(Entries taken from a collection)
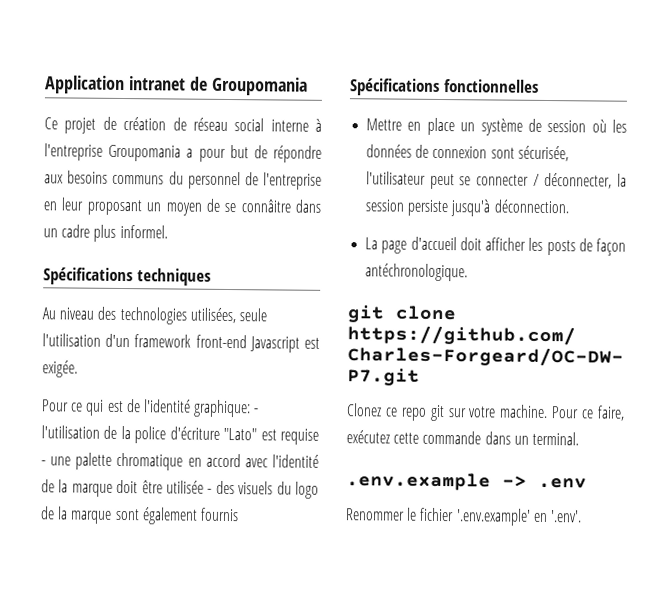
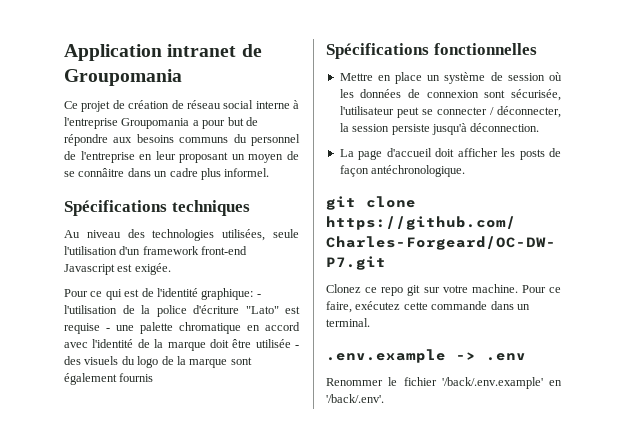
- Renommer le fichier '.env.example' en '.env'.
+ Renommer le fichier '/back/.env.example' en '/back/.env'.

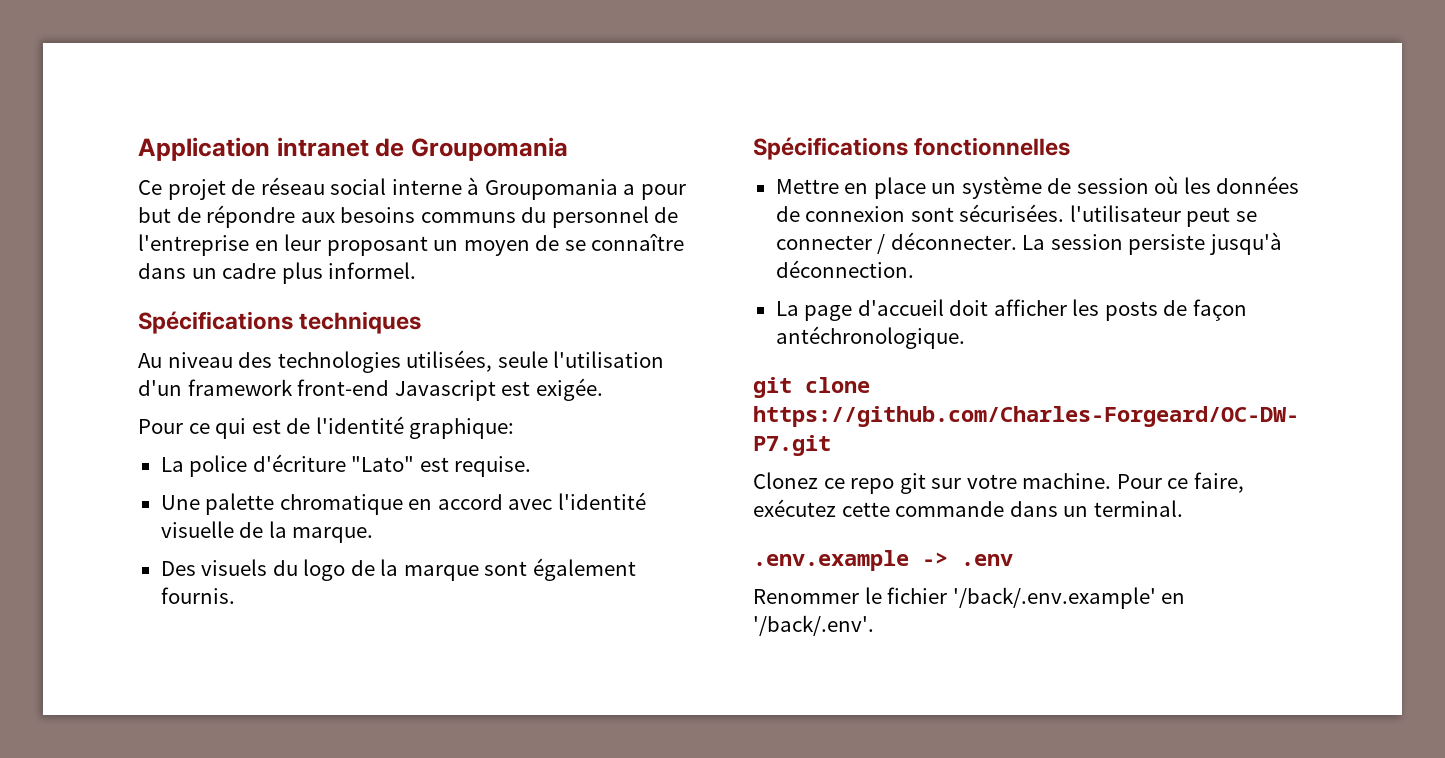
- Ce projet de création de réseau social interne à l'entreprise Groupomania a pour but de répondre aux besoins communs du personnel de l'entreprise en leur proposant un moyen de se connâitre dans un cadre plus informel.
+ Ce projet de réseau social interne à Groupomania a pour but de répondre aux besoins communs du personnel de l'entreprise en leur proposant un moyen de se connaître dans un cadre plus informel.
- Pour ce qui est de l'identité graphique: - l'utilisation de la police d'écriture "Lato" est requise - une palette chromatique en accord avec l'identité de la marque doit être utilisée - des visuels du logo de la marque sont également fournis
+ Pour ce qui est de l'identité graphique:
+ La police d'écriture "Lato" est requise.
+ Une palette chromatique en accord avec l'identité visuelle de la marque.
+ Des visuels du logo de la marque sont également fournis.
- Mettre en place un système de session où les données de connexion sont sécurisée, l'utilisateur peut se connecter / déconnecter, la session persiste jusqu'à déconnection.
+ Mettre en place un système de session où les données de connexion sont sécurisées. l'utilisateur peut se connecter / déconnecter. La session persiste jusqu'à déconnection.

**What you are asked to do**
Would you reproduce the records exactly as they stand, but without the pictures?

**Result**
- Renommer le fichier '.env.example' en '.env'.
+ Renommer le fichier '/back/.env.example' en '/back/.env'.

- Ce projet de création de réseau social interne à l'entreprise Groupomania a pour but de répondre aux besoins communs du personnel de l'entreprise en leur proposant un moyen de se connâitre dans un cadre plus informel.
+ Ce projet de réseau social interne à Groupomania a pour but de répondre aux besoins communs du personnel de l'entreprise en leur proposant un moyen de se connaître dans un cadre plus informel.
- Pour ce qui est de l'identité graphique: - l'utilisation de la police d'écriture "Lato" est requise - une palette chromatique en accord avec l'identité de la marque doit être utilisée - des visuels du logo de la marque sont également fournis
+ Pour ce qui est de l'identité graphique:
+ La police d'écriture "Lato" est requise.
+ Une palette chromatique en accord avec l'identité visuelle de la marque.
+ Des visuels du logo de la marque sont également fournis.
- Mettre en place un système de session où les données de connexion sont sécurisée, l'utilisateur peut se connecter / déconnecter, la session persiste jusqu'à déconnection.
+ Mettre en place un système de session où les données de connexion sont sécurisées. l'utilisateur peut se connecter / déconnecter. La session persiste jusqu'à déconnection.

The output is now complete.